Support for early planning
Heat networks across Great Britain are entering a fundamental transition. From January 2026, they will move from an unregulated sector to a fully regulated utility, overseen by Ofgem through the Energy Act 2023 and the Heat Networks (Scotland) Act 2021. For many councils, this is not simply a technical change but a significant organisational one. This report provides an essential early guide for local authorities preparing for this shift, helping them understand how the new consumer protection, technical assurance, and registration requirements will apply in practice.
The report highlights that regulatory obligations depend heavily on the different ways a local authority may be involved in heat networks. It introduces seven use cases that range from full ownership and operation, to minority stakes in joint ventures, through to enabling roles, communal housing systems, anchor customer arrangements, community-led partnerships, and combined authority coordination.
For each use case, the report goes into greater detail outlining the council’s roles and responsibilities, key challenges, and recommended preparation needs. Each use case is supported with a place-based case study to illustrate the role a council is playing within its local heat work or with specialist advice and insights.
Throughout the report, local authorities are advised that they may be regulated without realising it due to the updated definitions of communal and district heat networks under the Energy Act which capture a broader set of buildings, including libraries with sublet cafés, multi-use civic buildings, schools with nurseries, and council-owned housing blocks. The report also emphasises that housing teams will be among the first affected. New duties around transparent billing, fair pricing, complaints handling, and Priority Services Registers will require substantial changes for councils managing communally heated buildings.
Across all use cases, the report encourages councils to start preparing now, with early actions including auditing communal systems, reviewing contracts and governance, identifying internal leads, and assessing compliance risks.
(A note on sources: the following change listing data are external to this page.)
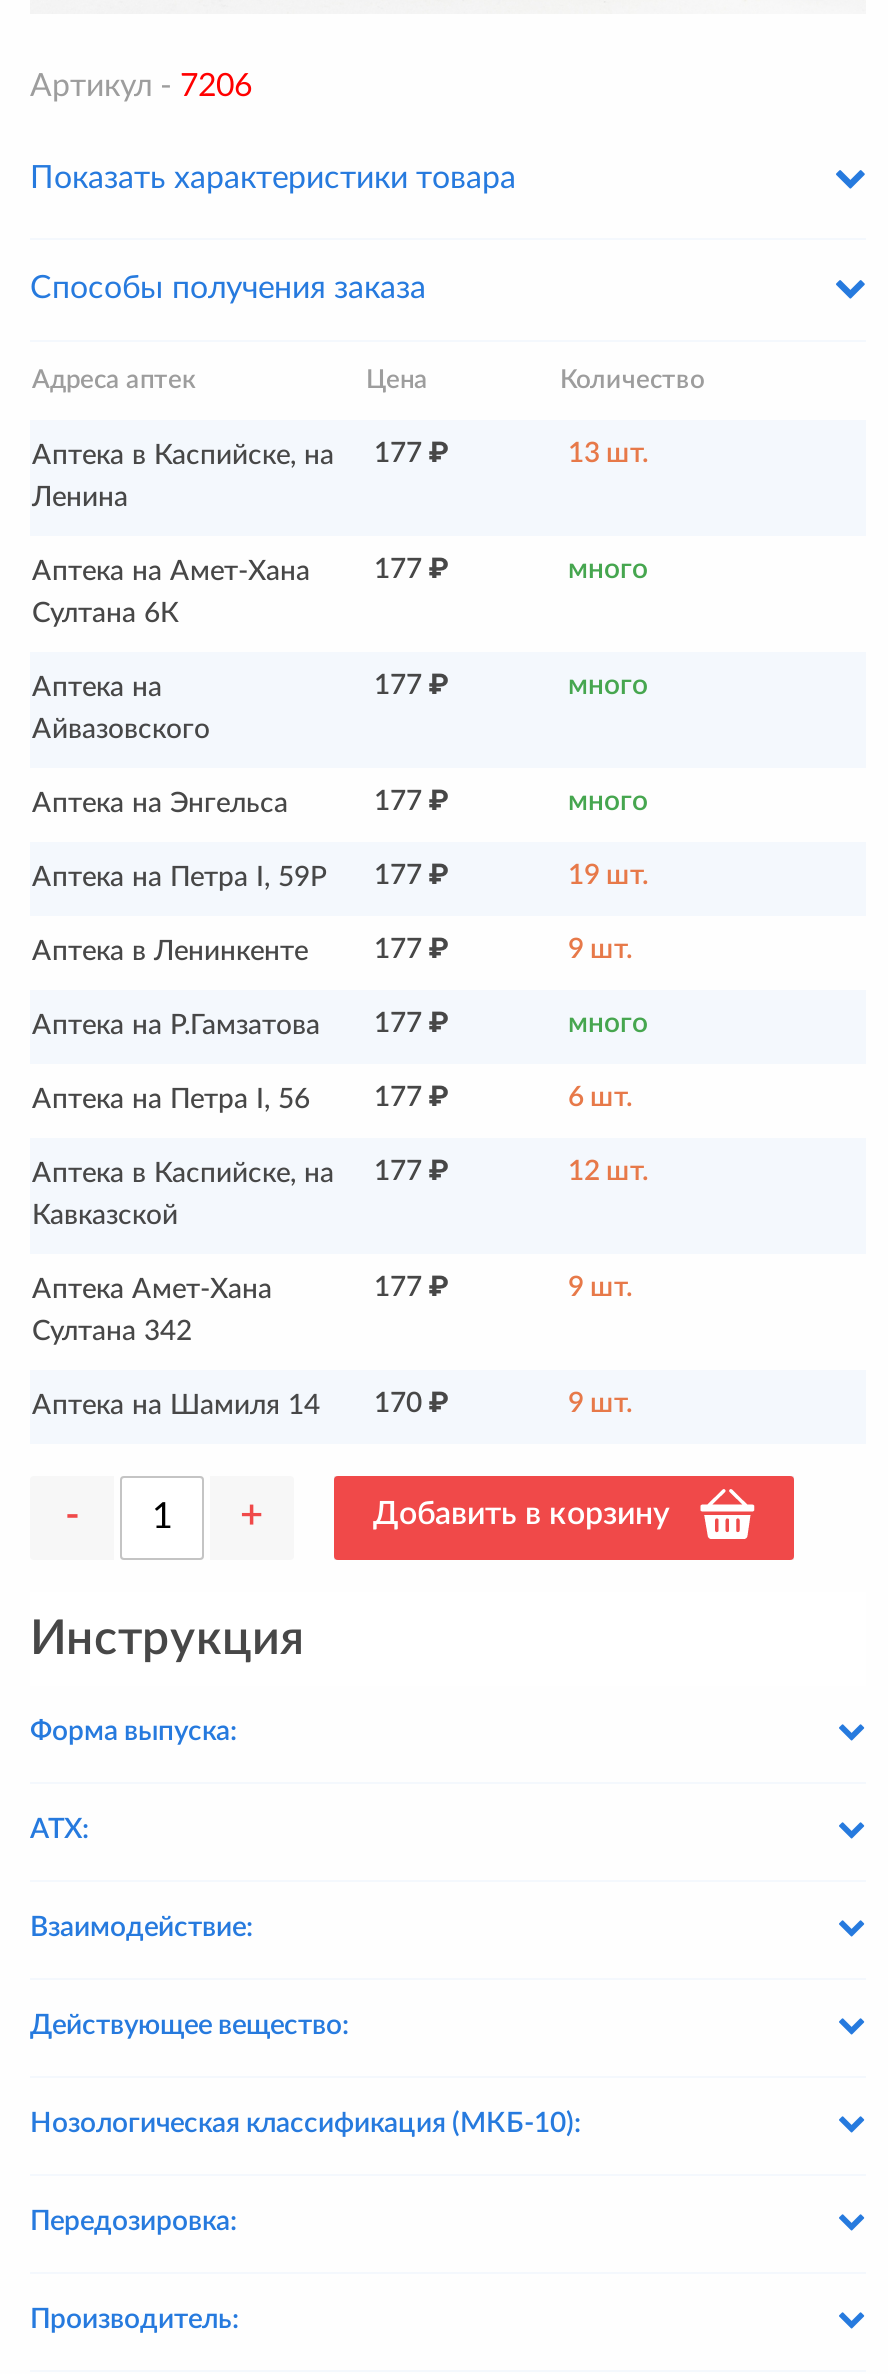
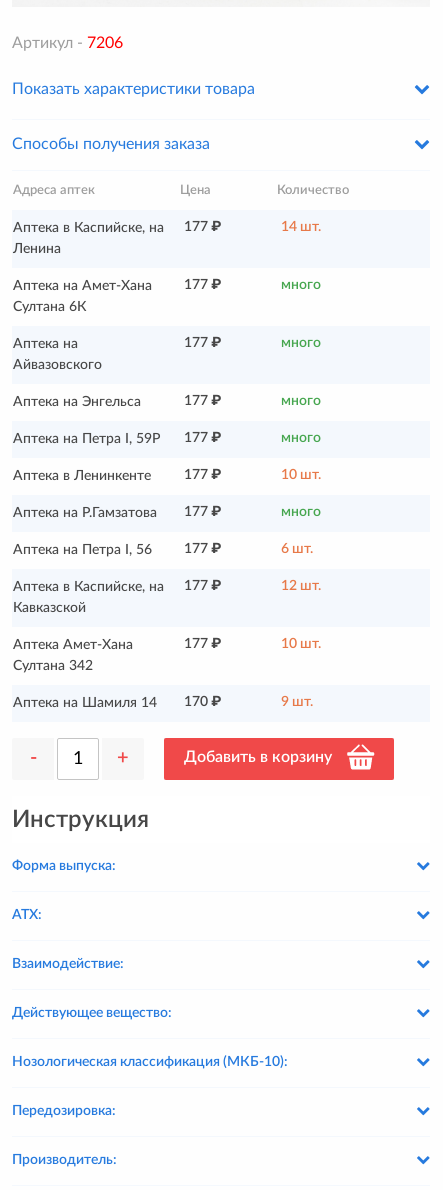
- 13 шт.
+ 14 шт.

- 19 шт.
+ много

- 9 шт.
+ 10 шт.

- 9 шт.
+ 10 шт.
With obligations phasing in from 2026 and registration required by January 2027, the report emphasises that next year represents a critical window to avoid last-minute pressures, strengthen consumer protections and ensure heat networks contribute to local affordability and net zero goals.
Key findings
- Updated heat network definitions mean more local authority buildings fall under regulation, increasing compliance responsibilities across housing and estates.
- Seven use cases outline the roles local authorities could play and recommend acting early by mapping their ownership, operational, and enabling functions.
- Effective preparation for Ofgem’s new regulations will include strong governance, contract alignment, and internal coordination.